There are two reasons that wrecks make great dives. The first is that they are colonised by marine plants and animals very quickly. A sunken ship provides a fresh surface for molluscs and sponges to bind to and all kinds of nooks and crannies that make excellent shelter for eels and other fish. Often a ship lying on empty sand looks just like the underwater version of a dessert oasis.
The second factor is the atmosphere. Some wrecks are haunted by tragedy and others simply provide a snapshot of a moment in the past. A sunken warship from the 1940s tells a very different story to remains of an 18th century frigate but plenty have a lot to say. It’s not just about ships either. In some places it’s possible to dive the wrecks of submarines, airplanes, and even helicopters.
Wreck Diving Safety
Wreck divers have several hazards to contend with. The first is depth. Under normal circumstances recreational divers are limited to 30m or about 100ft and most wrecks lie well deeper than that limit. There are also the very serious safety issues that come with diving in a confined space. Getting stuck is a real possibility, and fine muddy sediments often collect inside wrecks. Stir the silt up with your fins and visibility will drop to zero.

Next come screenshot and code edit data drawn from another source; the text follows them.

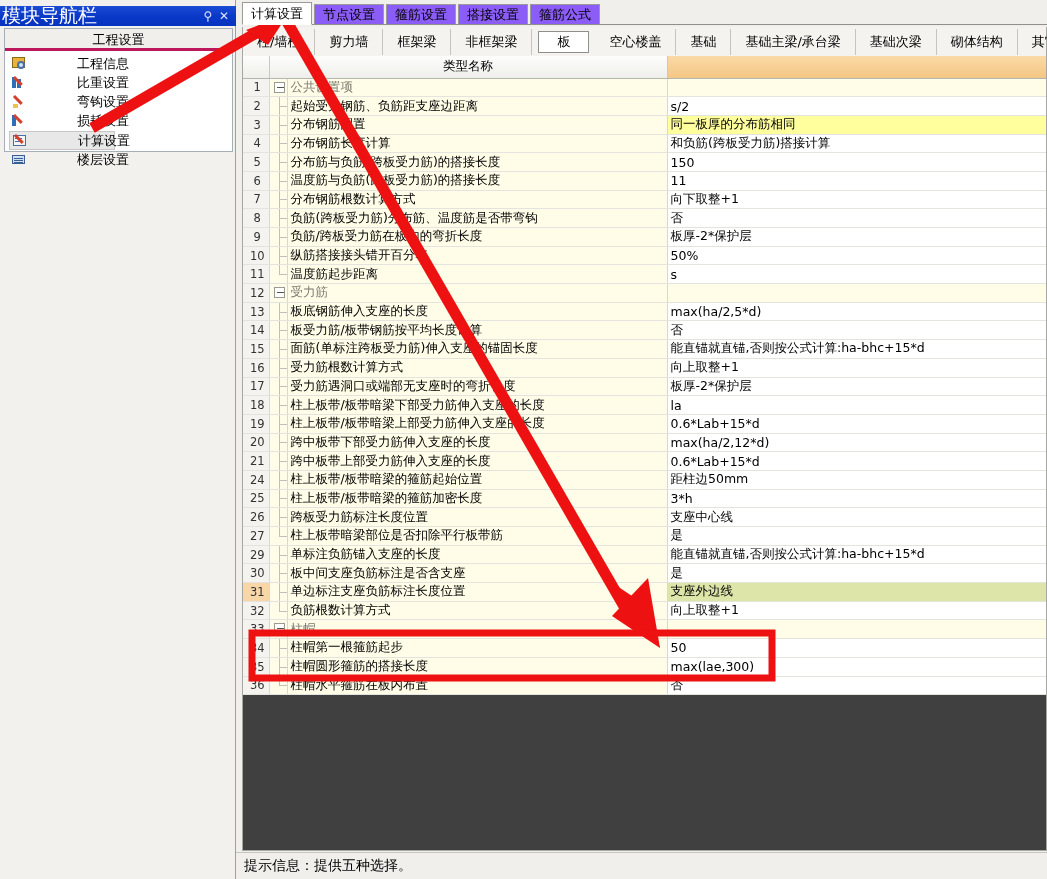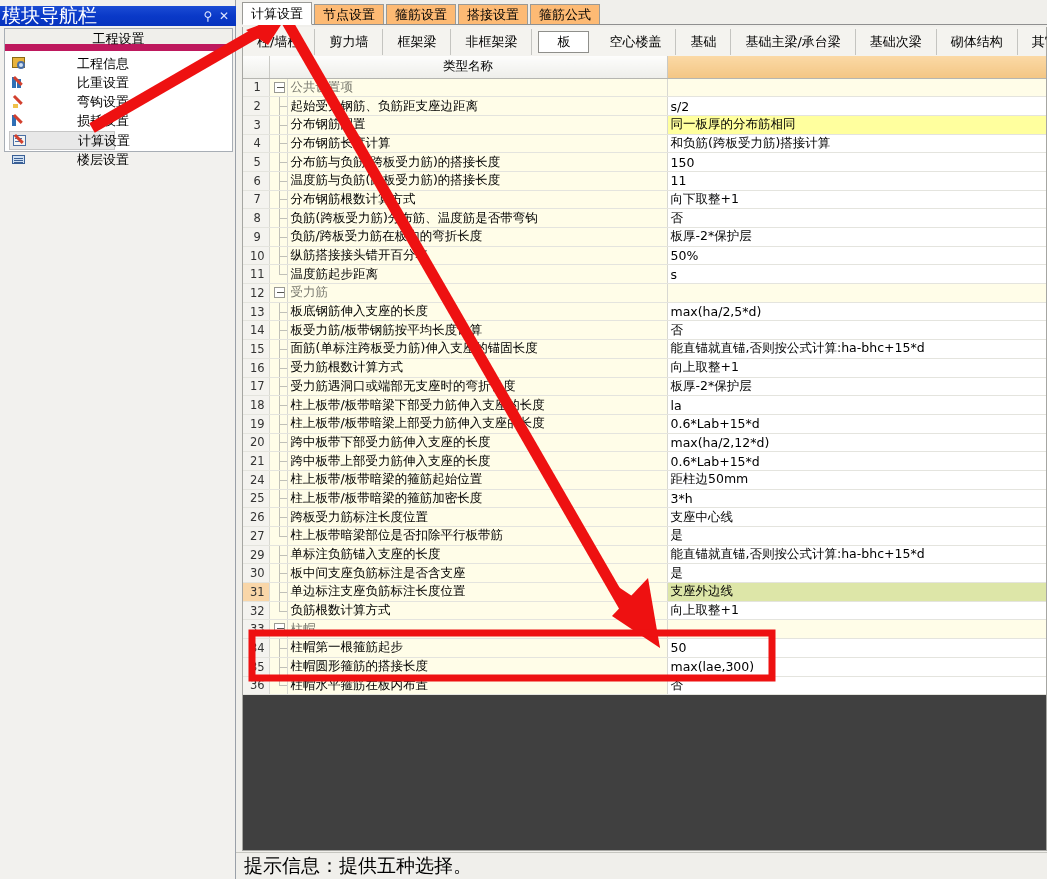--- a/index.html
+++ b/index.html
@@ -103,7 +103,7 @@
     height: 20px; line-height: 19px;
     padding: 0 8px;
     font-size: 13px;
-    background: #fdba74;
+    background: #8b5cf6;
     border: 1px solid #9a9a96;
     border-bottom: none;
     margin-right: 2px;

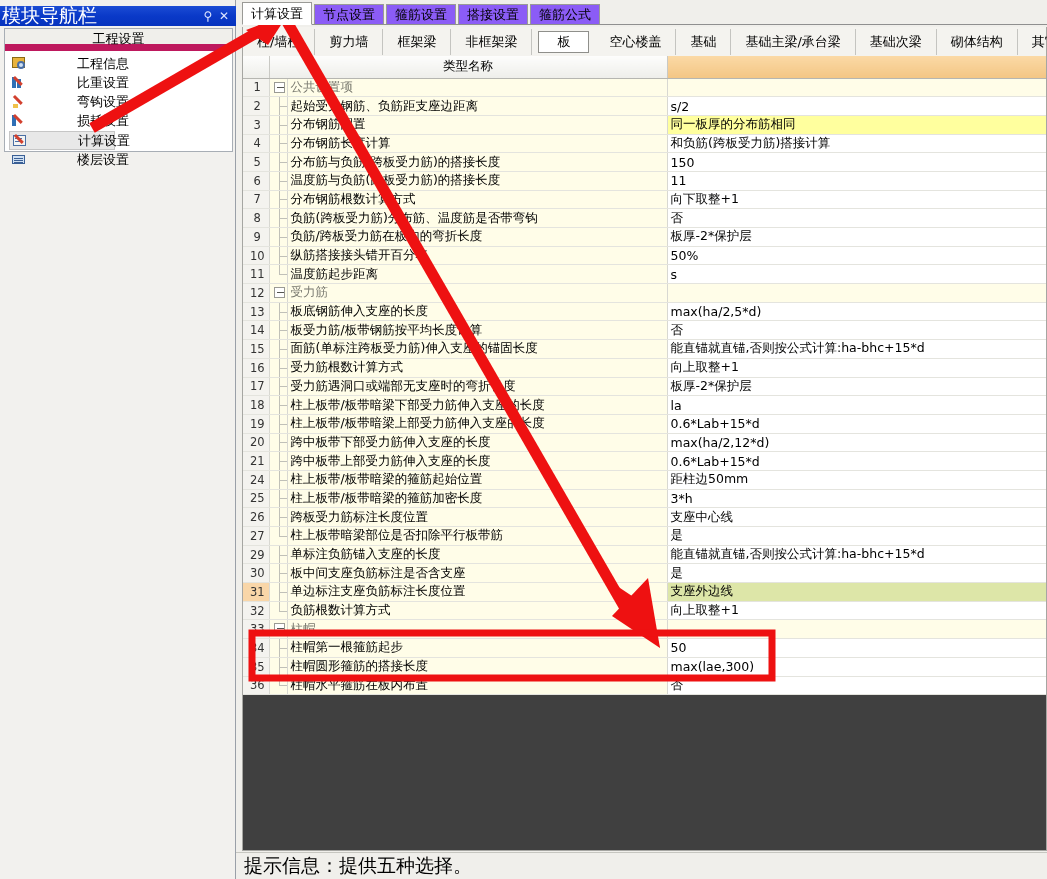--- a/index.html
+++ b/index.html
@@ -46,9 +46,8 @@
     height: 22px; line-height: 21px;
     text-align: center;
     background: #f0efeb;
-    border-bottom: 7px solid #be185d;
+    border-bottom: 3px solid #be185d;
     font-size: 13px;
-    font-family: Liberation Mono, monospace;
   }
   .nav-list { padding: 4px 0 0 4px; }
   .nav-item {

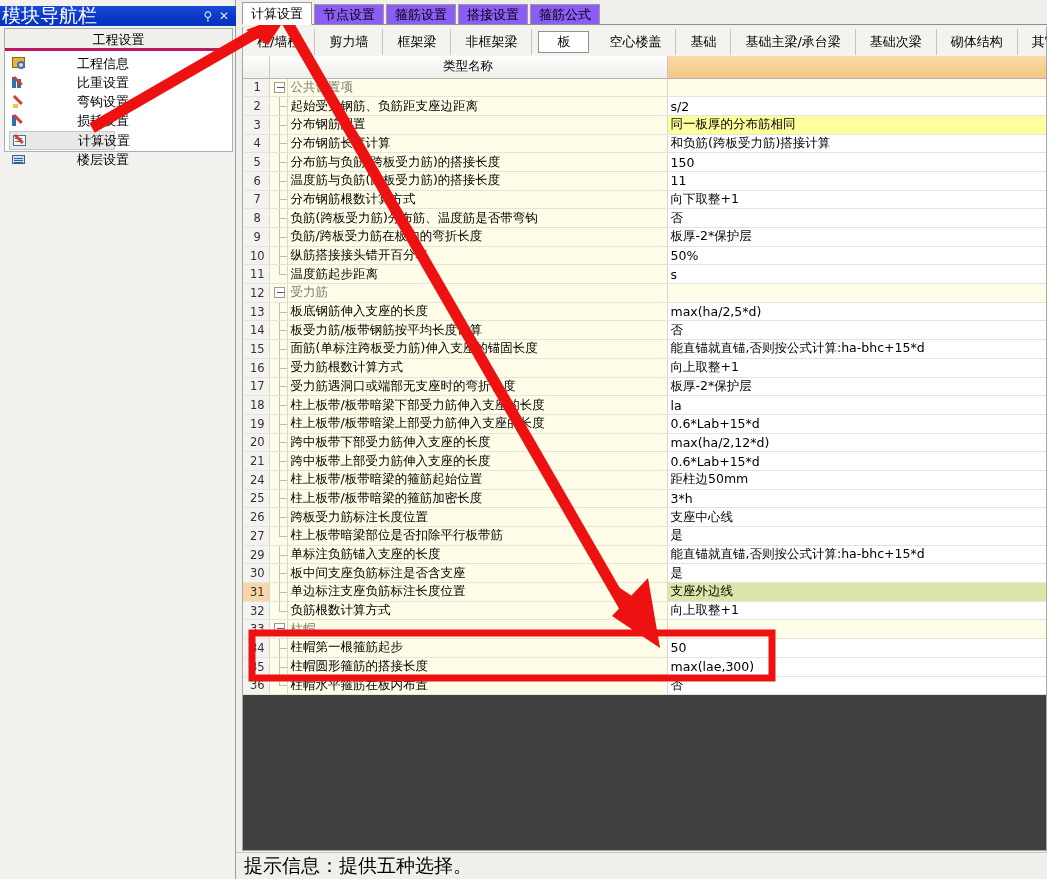--- a/index.html
+++ b/index.html
@@ -235,7 +235,7 @@
     border-top: 1px solid #c6c6c0;
     display: flex; align-items: center;
     padding-left: 8px;
-    font-size: 19px;
+    font-size: 14px;
   }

PADI (the Professional Association of Dive Instructors) does offer wreck diving courses, and with special training and equipment, recreational divers can push down deeper, but the easiest and safest solution for most divers is to stick to wrecks that lie in shallow water and confine your exploration to the outside. There are plenty of fantastic choices. Here are just a few possibilities to whet your appetite:
The SS Thistlegorm
The Thistlegorm was sunk in 1941 and was first dived by Jacques Cousteau just 15 years later. It’s a massive container ship, more than 400ft from end to end, and most of it is in reasonably shallow water. There is not only the ship itself to explore, but also the cargo- trucks, motorcycles, tanks, and even old rubber boots. To cap it all off, the wreck lies in the Red Sea close to Sharm el Sheik, easily a world class dive destination in its own right. There is plenty of marine life in the area, up to and including manta rays, grouper, tuna, and barracuda.
The USS Spiegel Grove
Unlike the Thistlegorm, the Spiegel Grove was sunk quite deliberately, with the express aim of creating an artificial reef. It’s 510ft long and up to 84ft wide, and although the wreck lies at a maximum depth of more than 130ft, it’s a very big structure and some of it sits about 60ft of water, well within normal dive depth limits.
As you’d expect from a deliberate wreck, it lies in the perfect location just off Key Largo in Florida. More than 120 different species of fish have been counted in the immediate area and although this is a relatively young wreck, it has still been thoroughly colonised by marine plants and animals. Expect groupers, wrasse, surgeonfish, damsels, and a wide variety of small, bright fish.
The SS Markgraf
First, a word of warning- the Markgraf lies in Scottish waters and the temperatures aren’t for the faint of heart. If you’re willing to brave some very chilly waters indeed, the wrecks of Scapa Flow are quite the reward. The Markgraf is just one of three massive Konig-class battleships sunk in these waters. It’s 575ft long and impressively armed with 12 inch guns. It’s easy to see why she sank, as there is a massive tear in the side. Divers can peer into the torpedo room through the rip.
Diving in Scapa Flow might not be pleasantly warm but the waters are remarkably clear. Visibility is often 60ft or more, and the top of the wreck lies around 75ft below the surface. There’s plenty to see- so much so that most divers visit at least twice to take it all in.